Change listing data
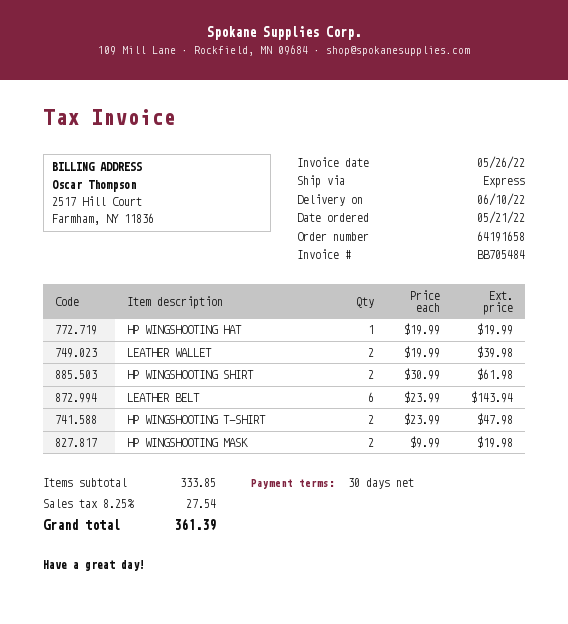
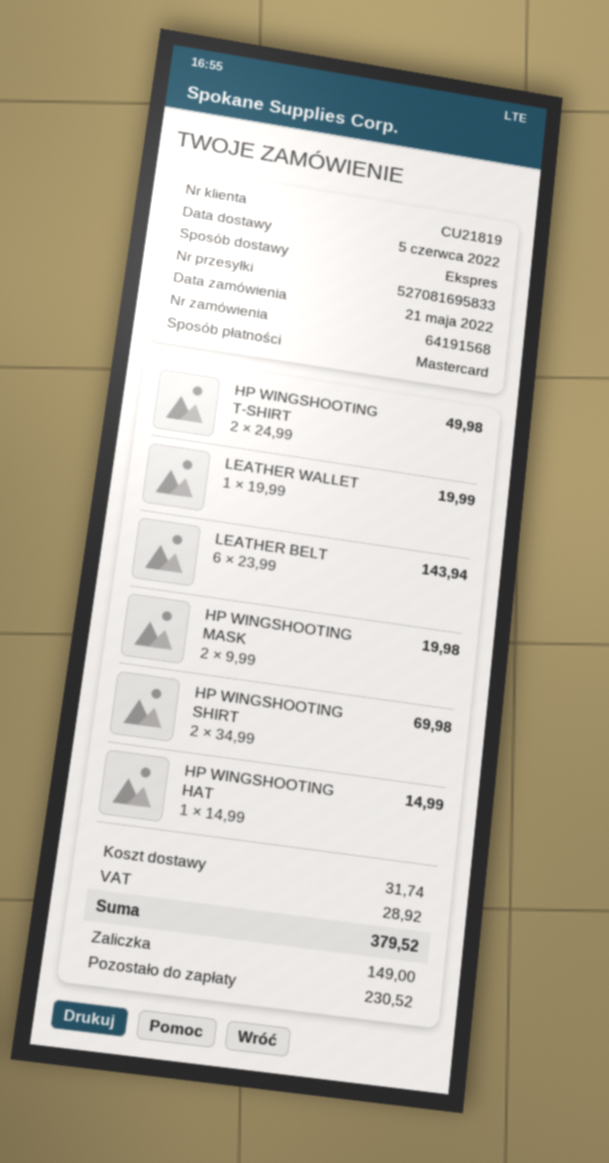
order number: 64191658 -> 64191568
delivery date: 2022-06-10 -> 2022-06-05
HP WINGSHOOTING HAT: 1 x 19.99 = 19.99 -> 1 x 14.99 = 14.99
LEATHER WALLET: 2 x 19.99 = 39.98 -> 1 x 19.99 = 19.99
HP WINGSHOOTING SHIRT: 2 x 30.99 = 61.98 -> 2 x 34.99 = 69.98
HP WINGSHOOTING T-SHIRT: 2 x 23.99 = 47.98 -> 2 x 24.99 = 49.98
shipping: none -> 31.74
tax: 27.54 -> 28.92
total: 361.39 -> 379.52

...

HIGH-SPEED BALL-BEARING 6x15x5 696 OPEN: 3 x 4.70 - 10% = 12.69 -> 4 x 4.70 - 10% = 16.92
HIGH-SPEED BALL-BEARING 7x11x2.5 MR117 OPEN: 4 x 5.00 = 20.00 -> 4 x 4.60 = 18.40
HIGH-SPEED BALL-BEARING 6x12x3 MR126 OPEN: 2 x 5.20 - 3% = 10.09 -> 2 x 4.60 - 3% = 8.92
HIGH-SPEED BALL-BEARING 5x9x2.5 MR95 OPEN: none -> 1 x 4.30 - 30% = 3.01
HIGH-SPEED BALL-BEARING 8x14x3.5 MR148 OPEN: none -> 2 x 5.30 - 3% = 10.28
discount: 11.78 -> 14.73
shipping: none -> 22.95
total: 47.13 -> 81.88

--

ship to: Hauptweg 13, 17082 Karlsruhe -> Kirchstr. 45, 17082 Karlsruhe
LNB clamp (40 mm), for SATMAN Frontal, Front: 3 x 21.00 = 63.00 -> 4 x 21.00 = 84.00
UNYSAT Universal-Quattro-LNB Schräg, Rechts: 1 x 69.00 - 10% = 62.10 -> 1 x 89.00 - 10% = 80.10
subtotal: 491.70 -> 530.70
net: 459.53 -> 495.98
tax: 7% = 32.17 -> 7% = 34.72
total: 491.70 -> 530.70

What is required: From the records above, pull every line that has the string "none" and copy it.

Response:
shipping: none -> 31.74
HIGH-SPEED BALL-BEARING 5x9x2.5 MR95 OPEN: none -> 1 x 4.30 - 30% = 3.01
HIGH-SPEED BALL-BEARING 8x14x3.5 MR148 OPEN: none -> 2 x 5.30 - 3% = 10.28
shipping: none -> 22.95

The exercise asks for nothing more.